Itemized modification records
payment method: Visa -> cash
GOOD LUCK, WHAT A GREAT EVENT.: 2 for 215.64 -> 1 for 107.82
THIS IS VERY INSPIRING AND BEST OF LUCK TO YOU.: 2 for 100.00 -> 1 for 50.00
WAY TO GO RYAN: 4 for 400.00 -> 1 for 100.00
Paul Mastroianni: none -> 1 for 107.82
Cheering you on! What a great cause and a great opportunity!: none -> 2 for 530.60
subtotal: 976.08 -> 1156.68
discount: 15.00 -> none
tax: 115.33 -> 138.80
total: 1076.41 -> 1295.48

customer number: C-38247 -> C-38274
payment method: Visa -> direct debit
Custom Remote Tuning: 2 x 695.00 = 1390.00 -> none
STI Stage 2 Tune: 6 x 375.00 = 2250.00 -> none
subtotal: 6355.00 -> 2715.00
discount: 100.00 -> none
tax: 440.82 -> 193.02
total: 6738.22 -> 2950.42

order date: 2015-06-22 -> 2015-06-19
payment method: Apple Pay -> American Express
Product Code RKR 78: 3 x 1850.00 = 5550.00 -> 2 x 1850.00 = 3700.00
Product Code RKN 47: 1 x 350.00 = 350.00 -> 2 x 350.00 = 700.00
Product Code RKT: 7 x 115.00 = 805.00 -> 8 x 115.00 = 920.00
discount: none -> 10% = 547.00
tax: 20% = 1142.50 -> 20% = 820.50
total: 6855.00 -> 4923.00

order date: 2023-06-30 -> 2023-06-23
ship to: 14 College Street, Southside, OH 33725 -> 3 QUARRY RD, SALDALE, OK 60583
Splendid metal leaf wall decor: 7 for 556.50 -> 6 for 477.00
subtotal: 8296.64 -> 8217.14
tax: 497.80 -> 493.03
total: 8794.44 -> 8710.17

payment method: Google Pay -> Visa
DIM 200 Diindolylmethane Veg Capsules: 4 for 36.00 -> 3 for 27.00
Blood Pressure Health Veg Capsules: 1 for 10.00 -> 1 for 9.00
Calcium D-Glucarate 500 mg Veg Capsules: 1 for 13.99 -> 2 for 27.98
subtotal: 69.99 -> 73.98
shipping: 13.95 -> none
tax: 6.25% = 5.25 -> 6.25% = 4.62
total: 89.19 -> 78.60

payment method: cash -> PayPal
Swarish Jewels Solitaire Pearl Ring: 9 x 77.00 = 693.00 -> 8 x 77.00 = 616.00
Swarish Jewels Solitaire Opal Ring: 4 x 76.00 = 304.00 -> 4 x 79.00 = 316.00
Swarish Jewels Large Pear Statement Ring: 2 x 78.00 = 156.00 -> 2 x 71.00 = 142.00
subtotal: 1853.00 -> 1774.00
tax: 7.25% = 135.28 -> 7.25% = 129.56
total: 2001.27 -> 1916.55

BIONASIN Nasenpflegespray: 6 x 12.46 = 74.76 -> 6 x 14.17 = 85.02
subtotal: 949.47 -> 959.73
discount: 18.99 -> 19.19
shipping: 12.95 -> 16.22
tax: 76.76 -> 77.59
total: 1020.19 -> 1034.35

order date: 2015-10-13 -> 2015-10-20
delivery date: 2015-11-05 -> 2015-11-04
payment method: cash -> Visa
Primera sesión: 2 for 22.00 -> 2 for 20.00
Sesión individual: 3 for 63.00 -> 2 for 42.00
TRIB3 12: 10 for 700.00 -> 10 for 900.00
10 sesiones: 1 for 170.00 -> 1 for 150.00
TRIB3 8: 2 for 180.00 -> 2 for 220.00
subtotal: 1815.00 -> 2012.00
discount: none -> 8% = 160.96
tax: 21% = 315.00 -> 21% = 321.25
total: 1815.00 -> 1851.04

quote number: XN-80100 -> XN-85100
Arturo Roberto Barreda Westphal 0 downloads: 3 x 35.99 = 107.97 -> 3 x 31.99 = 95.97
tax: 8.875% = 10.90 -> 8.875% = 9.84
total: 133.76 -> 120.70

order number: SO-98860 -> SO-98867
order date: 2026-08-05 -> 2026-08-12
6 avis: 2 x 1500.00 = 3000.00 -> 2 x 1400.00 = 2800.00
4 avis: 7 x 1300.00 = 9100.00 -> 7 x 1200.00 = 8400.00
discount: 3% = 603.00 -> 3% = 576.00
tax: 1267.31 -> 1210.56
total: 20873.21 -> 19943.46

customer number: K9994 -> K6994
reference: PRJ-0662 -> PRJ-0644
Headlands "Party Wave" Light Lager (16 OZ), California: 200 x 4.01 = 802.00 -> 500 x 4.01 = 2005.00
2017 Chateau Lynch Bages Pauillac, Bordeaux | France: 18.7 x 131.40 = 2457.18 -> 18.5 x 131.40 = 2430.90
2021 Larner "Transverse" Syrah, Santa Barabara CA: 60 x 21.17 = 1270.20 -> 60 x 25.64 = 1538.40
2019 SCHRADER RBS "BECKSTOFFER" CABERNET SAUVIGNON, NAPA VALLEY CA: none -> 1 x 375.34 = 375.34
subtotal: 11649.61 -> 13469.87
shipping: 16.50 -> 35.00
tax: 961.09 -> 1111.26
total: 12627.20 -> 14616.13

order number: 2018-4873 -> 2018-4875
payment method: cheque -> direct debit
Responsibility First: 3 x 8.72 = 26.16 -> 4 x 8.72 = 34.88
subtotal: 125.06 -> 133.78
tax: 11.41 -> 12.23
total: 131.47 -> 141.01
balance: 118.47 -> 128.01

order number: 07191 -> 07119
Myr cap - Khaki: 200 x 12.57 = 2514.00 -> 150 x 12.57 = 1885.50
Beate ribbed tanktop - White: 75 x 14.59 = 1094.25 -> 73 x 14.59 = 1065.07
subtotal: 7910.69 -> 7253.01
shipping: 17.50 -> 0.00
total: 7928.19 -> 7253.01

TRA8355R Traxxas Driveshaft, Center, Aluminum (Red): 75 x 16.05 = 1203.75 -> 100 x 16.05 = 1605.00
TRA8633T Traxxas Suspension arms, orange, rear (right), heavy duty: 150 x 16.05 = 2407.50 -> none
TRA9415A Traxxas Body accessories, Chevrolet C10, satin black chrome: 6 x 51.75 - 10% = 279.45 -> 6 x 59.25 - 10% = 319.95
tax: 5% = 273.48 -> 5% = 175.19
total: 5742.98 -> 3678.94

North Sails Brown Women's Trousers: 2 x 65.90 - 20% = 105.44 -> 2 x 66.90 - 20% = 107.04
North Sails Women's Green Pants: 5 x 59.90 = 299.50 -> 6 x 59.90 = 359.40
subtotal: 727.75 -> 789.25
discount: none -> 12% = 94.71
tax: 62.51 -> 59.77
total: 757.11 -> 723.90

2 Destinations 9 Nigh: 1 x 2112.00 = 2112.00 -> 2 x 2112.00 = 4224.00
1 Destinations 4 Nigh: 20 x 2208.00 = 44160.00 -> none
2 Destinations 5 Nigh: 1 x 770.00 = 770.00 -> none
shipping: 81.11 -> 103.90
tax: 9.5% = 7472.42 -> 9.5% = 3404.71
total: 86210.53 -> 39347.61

What is being asked: Look above for the line holding "tax: 497.80 -> 493.03" and the line holding "delivery date: 2015-11-05 -> 2015-11-04". Retype both, and every line between them, word for word and nothing else.

Result of this exercise:
tax: 497.80 -> 493.03
total: 8794.44 -> 8710.17

payment method: Google Pay -> Visa
DIM 200 Diindolylmethane Veg Capsules: 4 for 36.00 -> 3 for 27.00
Blood Pressure Health Veg Capsules: 1 for 10.00 -> 1 for 9.00
Calcium D-Glucarate 500 mg Veg Capsules: 1 for 13.99 -> 2 for 27.98
subtotal: 69.99 -> 73.98
shipping: 13.95 -> none
tax: 6.25% = 5.25 -> 6.25% = 4.62
total: 89.19 -> 78.60

payment method: cash -> PayPal
Swarish Jewels Solitaire Pearl Ring: 9 x 77.00 = 693.00 -> 8 x 77.00 = 616.00
Swarish Jewels Solitaire Opal Ring: 4 x 76.00 = 304.00 -> 4 x 79.00 = 316.00
Swarish Jewels Large Pear Statement Ring: 2 x 78.00 = 156.00 -> 2 x 71.00 = 142.00
subtotal: 1853.00 -> 1774.00
tax: 7.25% = 135.28 -> 7.25% = 129.56
total: 2001.27 -> 1916.55

BIONASIN Nasenpflegespray: 6 x 12.46 = 74.76 -> 6 x 14.17 = 85.02
subtotal: 949.47 -> 959.73
discount: 18.99 -> 19.19
shipping: 12.95 -> 16.22
tax: 76.76 -> 77.59
total: 1020.19 -> 1034.35

order date: 2015-10-13 -> 2015-10-20
delivery date: 2015-11-05 -> 2015-11-04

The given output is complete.